Bella Davis
News
Rebeca Kueber, a Tesuque resident who's worried about being evicted when the statewide moratorium ends, volunteered with local community group Chainbreaker Collective at a recent legal clinic in Santa Fe for renters.
Santa Fe County residents behind on rent have about two and a half months before landlords will get the green light to evict them, potentially leaving thousands of renters in the city of Santa Fe at risk of court proceedings or, worse, losing their homes.
The exact number of imperiled renters in Santa Fe County and, indeed, statewide, is unknown.
The New Mexico Supreme Court is set to lift the two-year moratorium on evictions for non-payment and phase in a voluntary court program, aimed at keeping renters in their homes while getting landlords paid, throughout the state in the coming months.
Renters have shared concerns about eviction with SFR throughout the pandemic, knowing the moratorium was never meant to be permanent, and the state’s highest court formally set the clock in motion this week.
The moratorium will phase out in the First Judicial District—which includes Santa Fe, Los Alamos and Rio Arriba counties—on June 1, the Administrative Office of the Courts announced Wednesday.
Officials piloted the alternative court program replacing the moratorium in Curry and Roosevelt counties last month. The Supreme Court will next lift the eviction ban in four judicial districts, including one that contains Bernalillo County, on April 1.
When eviction hearings begin, judges are supposed to inform renters and landlords about federally funded emergency rent assistance.
Tens of millions of dollars are available but that funding has been challenging to access, in part because the application process is complicated, Tesuque resident Rebeca Kueber told SFR for a story published in this week’s print edition.
Kueber, who volunteers with local organization Chainbreaker Collective, lived in Santa Fe for many years before the city became unaffordable. She’s been unemployed off and on since the pandemic began in March 2020 and is behind on rent.

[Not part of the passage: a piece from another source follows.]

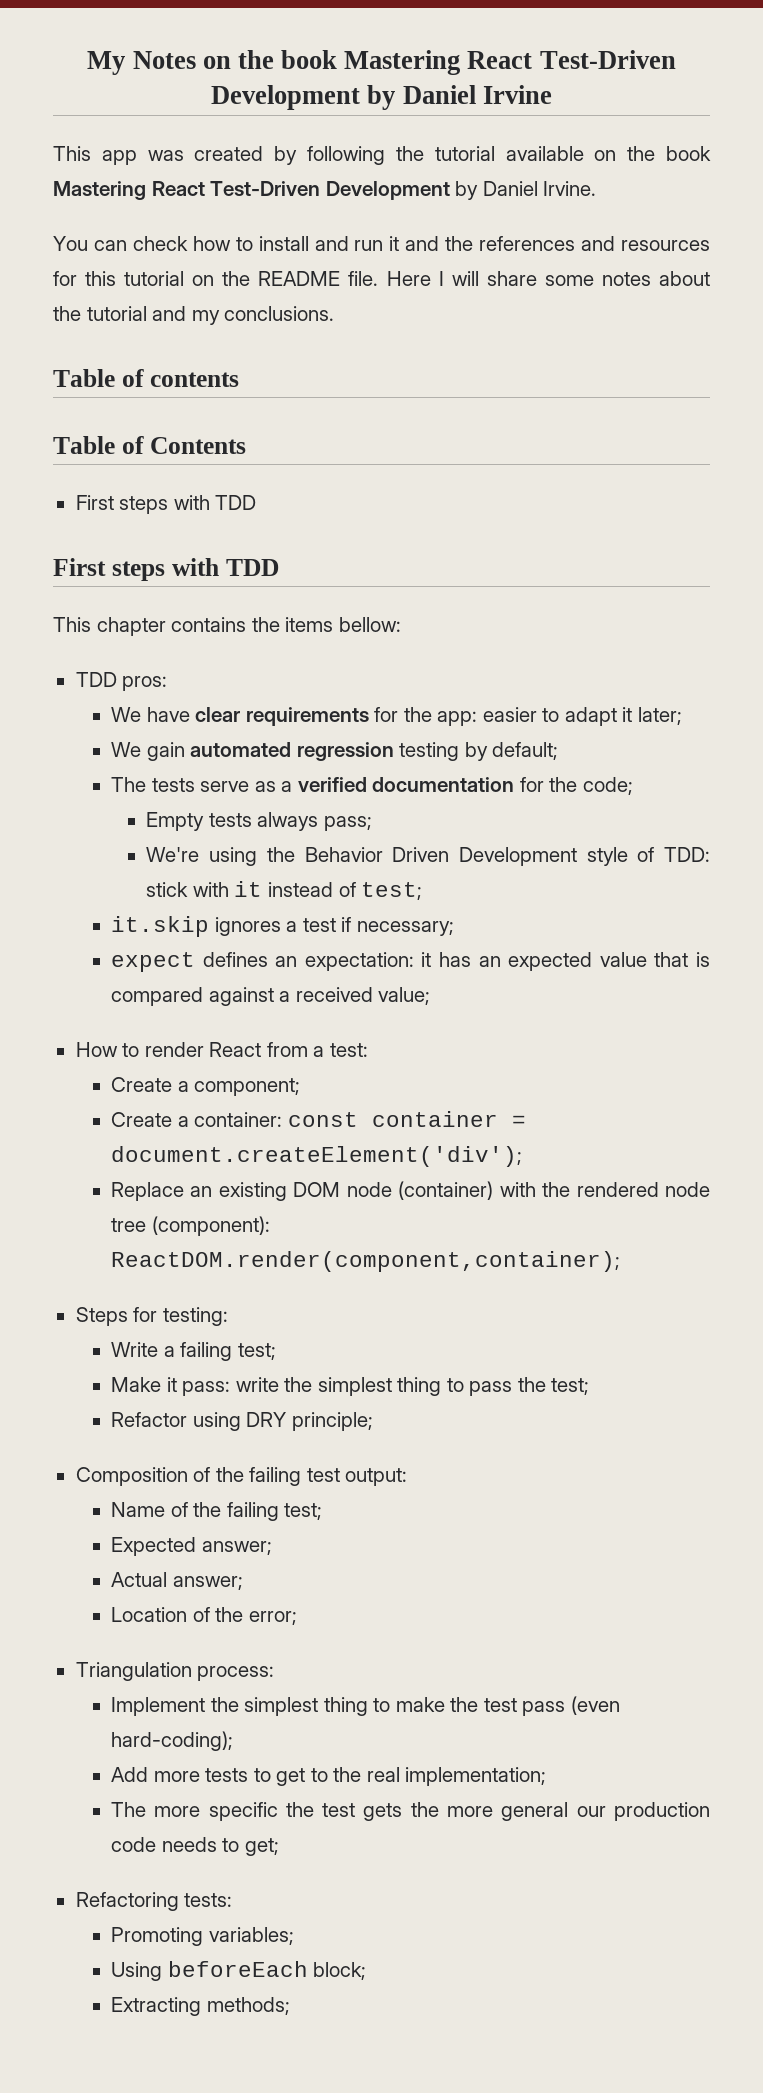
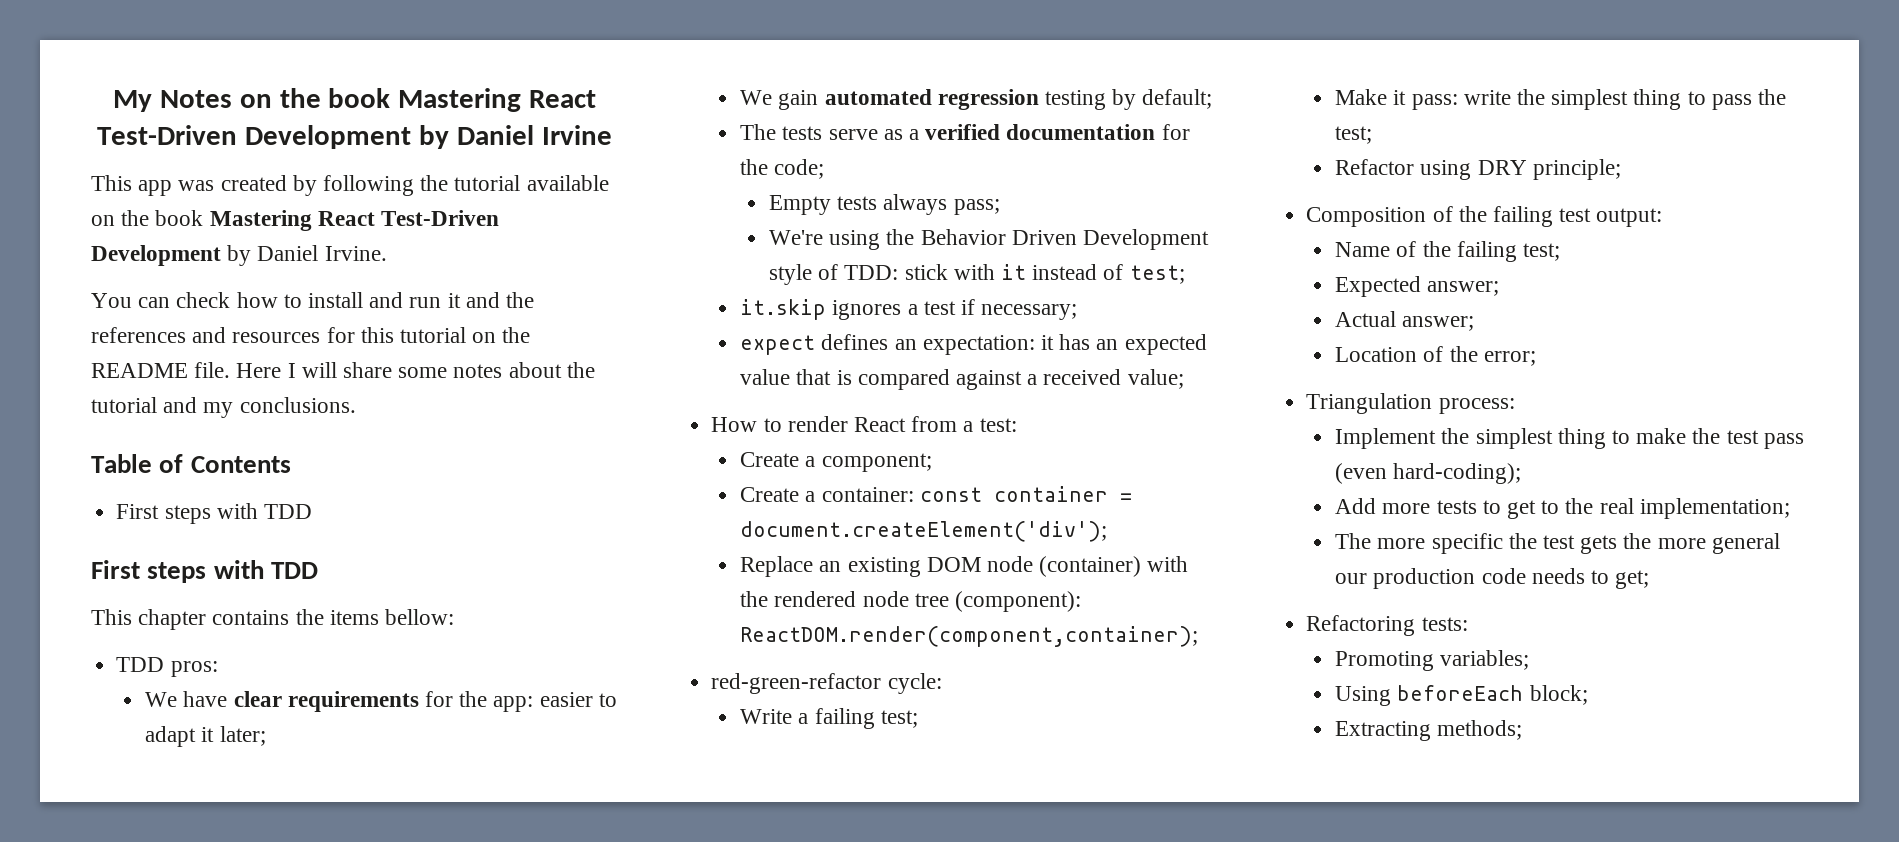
[53,369,239,387] // Table of contents -> (356, 405) none
[75,1307,228,1326] Steps for testing: -> [711,673,942,694] red-green-refactor cycle:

Chainbreaker and other community groups, along with city officials, are rushing to slow the expected flood of evictions. City councilors last week approved $1 million for rent assistance, with distribution expected to start in late April or early May.
If both renters and landlords choose to participate in the new court program, judges will pause their case for at least 30 days and appoint facilitators. The Supreme Court’s administrative arm has a contract with a law firm in Albuquerque to provide facilitation to program participants. That firm has five people who can act as facilitators. The court expects to add more facilitators, “but we are unsure about the final number because it is uncertain how many facilitators will be requested” as the program expands, spokesman Barry Massey writes in an email to SFR.
Facilitators receive $250 per session, Massey says. Funding for the court program, including compensation for facilitators, comes from the federal emergency rent assistance program through a partnership with the court and the state Department of Finance and Administration.
Judges will dismiss cases if program participants reach settlements. But if landlords or renters opt out of the program, evictions will proceed.